**Task instructions**:
Output a character-exact copy of the data, images removed.

**Recorded information**:
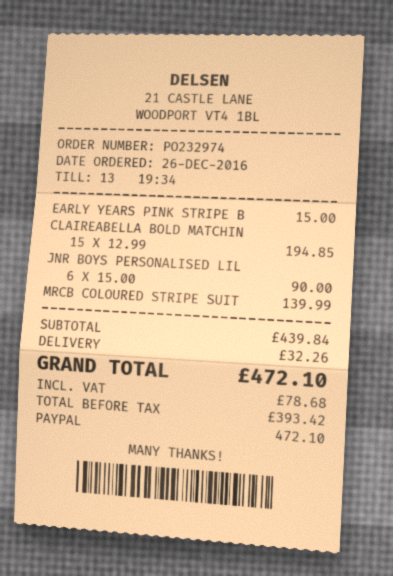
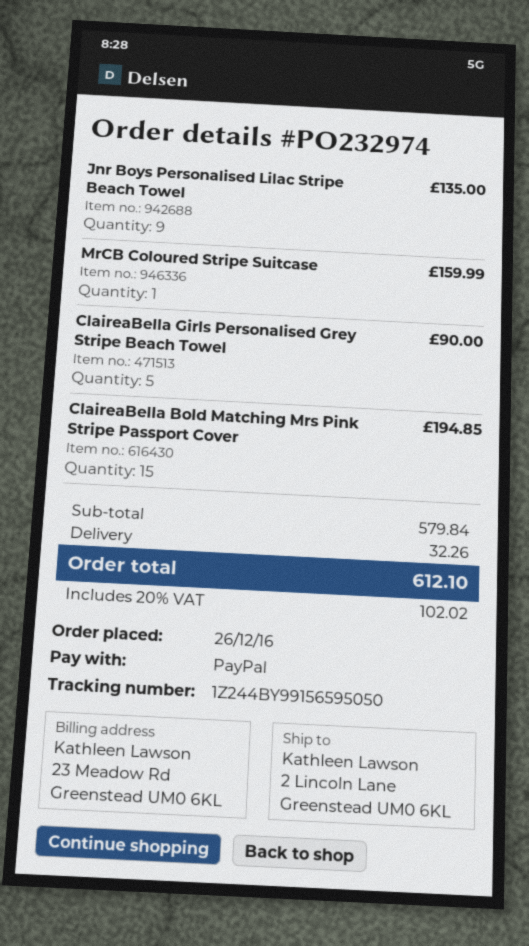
EARLY YEARS PINK STRIPE B: 1 for 15.00 -> none
JNR BOYS PERSONALISED LIL: 6 for 90.00 -> 9 for 135.00
MRCB COLOURED STRIPE SUIT: 1 for 139.99 -> 1 for 159.99
ClaireaBella Girls Personalised Grey Stripe Beach Towel: none -> 5 for 90.00
subtotal: 439.84 -> 579.84
tax: 78.68 -> 102.02
total: 472.10 -> 612.10

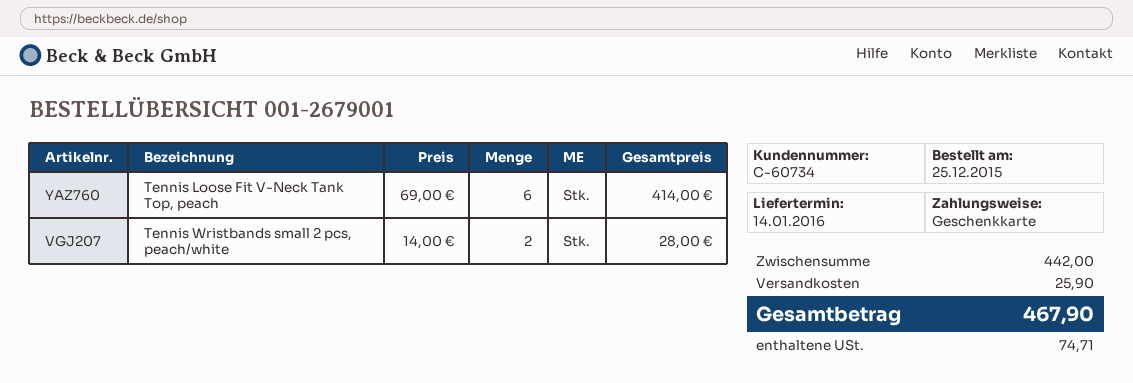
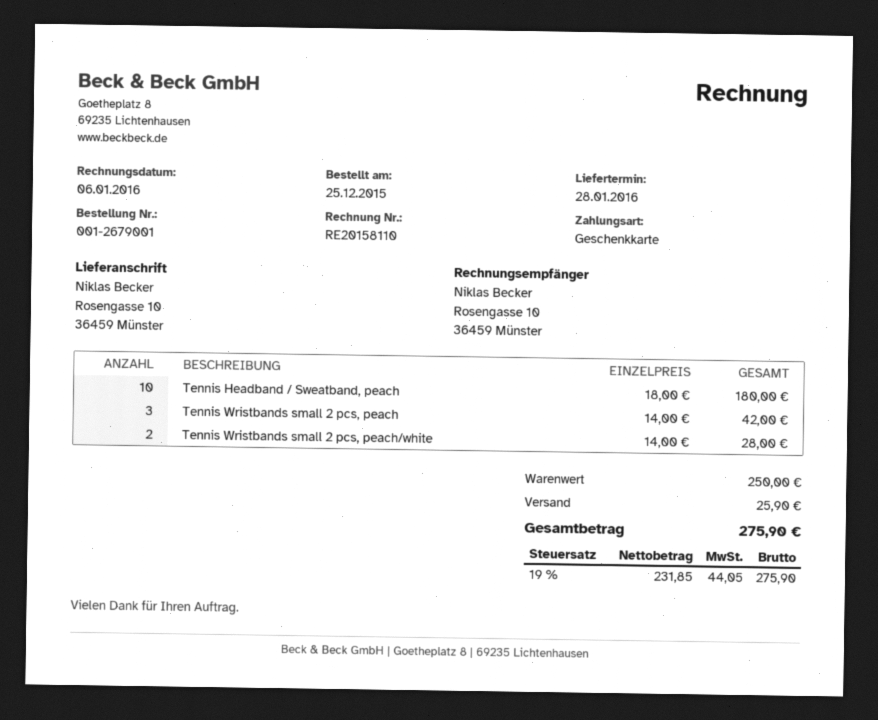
delivery date: 2016-01-14 -> 2016-01-28
Tennis Loose Fit V-Neck Tank Top, peach: 6 x 69.00 = 414.00 -> none
Tennis Headband / Sweatband, peach: none -> 10 x 18.00 = 180.00
Tennis Wristbands small 2 pcs, peach: none -> 3 x 14.00 = 42.00
subtotal: 442.00 -> 250.00
tax: 74.71 -> 44.05
total: 467.90 -> 275.90

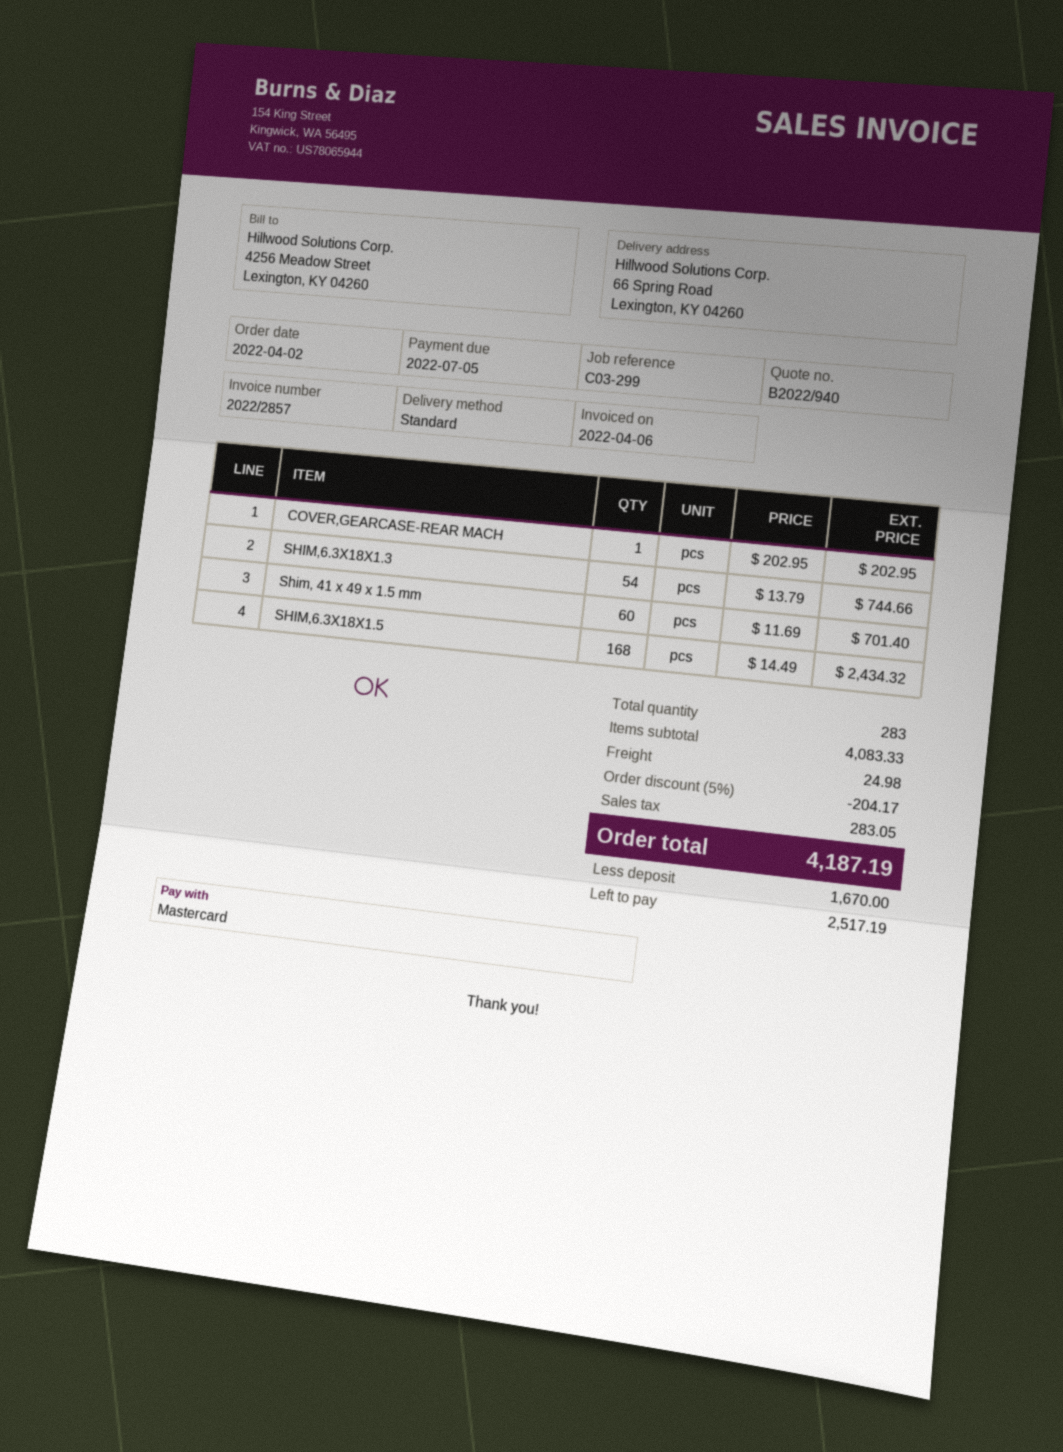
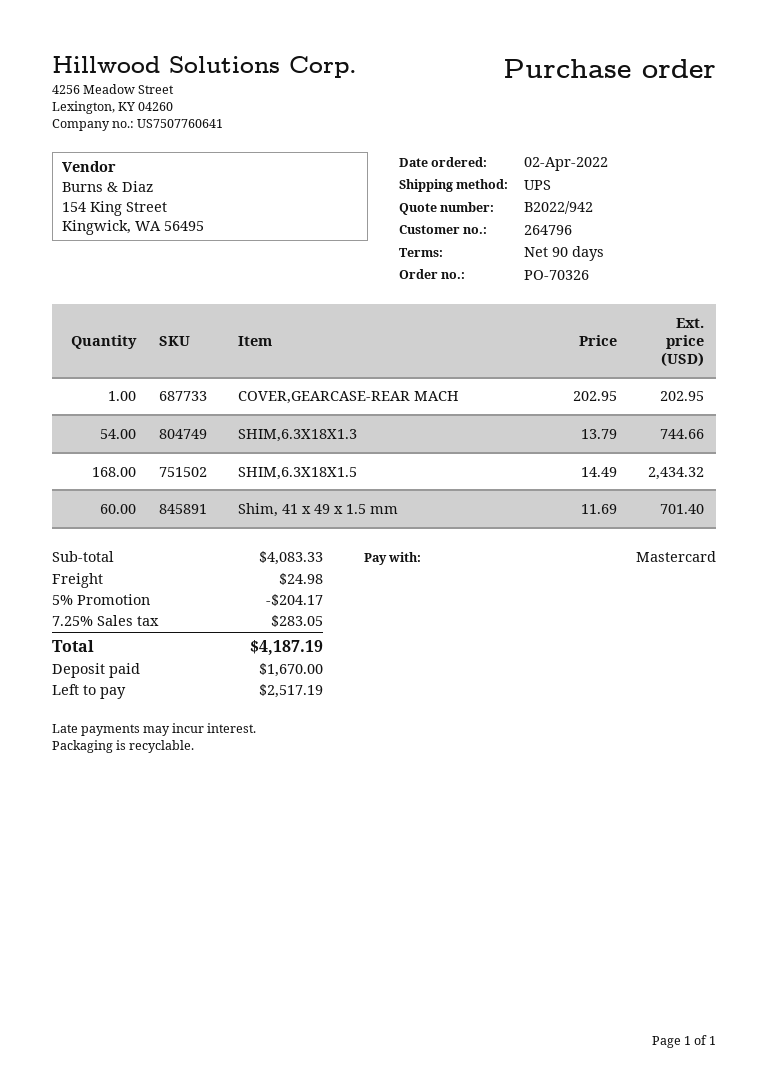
quote number: B2022/940 -> B2022/942
shipping method: standard -> UPS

**Response below**:
EARLY YEARS PINK STRIPE B: 1 for 15.00 -> none
JNR BOYS PERSONALISED LIL: 6 for 90.00 -> 9 for 135.00
MRCB COLOURED STRIPE SUIT: 1 for 139.99 -> 1 for 159.99
ClaireaBella Girls Personalised Grey Stripe Beach Towel: none -> 5 for 90.00
subtotal: 439.84 -> 579.84
tax: 78.68 -> 102.02
total: 472.10 -> 612.10

delivery date: 2016-01-14 -> 2016-01-28
Tennis Loose Fit V-Neck Tank Top, peach: 6 x 69.00 = 414.00 -> none
Tennis Headband / Sweatband, peach: none -> 10 x 18.00 = 180.00
Tennis Wristbands small 2 pcs, peach: none -> 3 x 14.00 = 42.00
subtotal: 442.00 -> 250.00
tax: 74.71 -> 44.05
total: 467.90 -> 275.90

quote number: B2022/940 -> B2022/942
shipping method: standard -> UPS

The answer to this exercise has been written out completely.